Speaking virtually from London, Ms Hendo expressed her gratitude to the Ugandan government, through the Ugandan Embassy in Washington, DC, for bringing to light what she called “a brewing crisis for African creatives”.

She informed guests that due to growing pressure to reduce the environmental impact of the fashion industry, there was a growing demand for natural materials or fibers, with designers embracing eco-friendly raw materials. environment and promoting traditional craftsmanship.

“As a result, our intellectual property and cultural heritage are being trampled on as the fashion industry tries to find alternative textiles,” she said.

Ms Hendo added that since 1990 Uganda has lost nearly 8 million acres of forest and deforestation is having a devastating effect on the livelihoods of barkcloth makers.

“These merchants and tailors depend on the bark of Mutuba trees to make their wares, including clothing, accessories and home furnishings. The exhibit will shine a light on this culture in crisis and garner international support for the preservation of this heritage,” she said.

The city of Atlanta, Georgia, USA is considered the place where culture and commerce meet.

It has long been considered the “Cultural Mecca” of the United States, due to its rich history and consideration as the birthplace of the late Martin Luther King Jr. Over time, it has become the hub black hair, beauty and fashion industry. hip-hop music and a nascent film and television industry.

Atlanta is considered the new Hollywood of the film and television industry.

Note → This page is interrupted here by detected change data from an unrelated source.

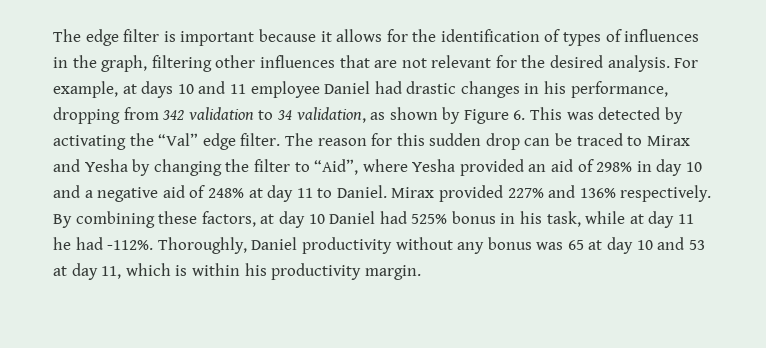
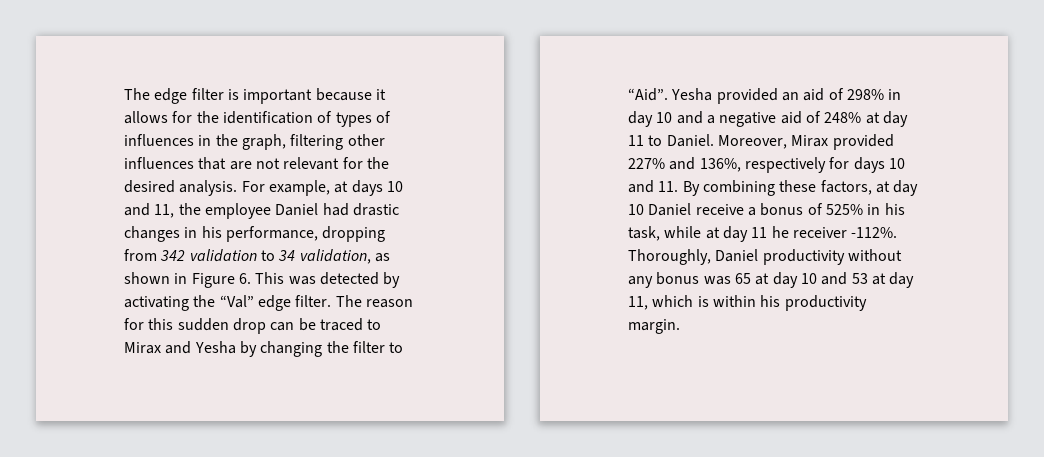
- For example, at days 10 and 11 employee Daniel had drastic changes in his performance, dropping from 342 validation to 34 validation, as shown by Figure 6. This was detected by activating the “Val” edge filter.
+ For example, at days 10 and 11, the employee Daniel had drastic changes in his performance, dropping from 342 validation to 34 validation, as shown in Figure 6. This was detected by activating the “Val” edge filter.
- The reason for this sudden drop can be traced to Mirax and Yesha by changing the filter to “Aid”, where Yesha provided an aid of 298% in day 10 and a negative aid of 248% at day 11 to Daniel.
+ The reason for this sudden drop can be traced to Mirax and Yesha by changing the filter to “Aid”. Yesha provided an aid of 298% in day 10 and a negative aid of 248% at day 11 to Daniel.
- Mirax provided 227% and 136% respectively. By combining these factors, at day 10 Daniel had 525% bonus in his task, while at day 11 he had -112%.
+ Moreover, Mirax provided 227% and 136%, respectively for days 10 and 11. By combining these factors, at day 10 Daniel receive a bonus of 525% in his task, while at day 11 he receiver -112%.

Exposing the amazing Barkcloth and unique characteristics of Ankole Horn as sources of sustainable and original materials for the film and fashion industry is a great opportunity.

The materials will be introduced to costume designers and the fashion industry to promote their use.

The highlight of the event was the reading of a proclamation from Mayor George Turner of the Town of Stonecrest, declaring Bark to the Roots Day on February 26, in honor of Barkcloth and Cowhorn’s unique heritage that the Ugandan people shared with the people of Stonecrest, Georgia.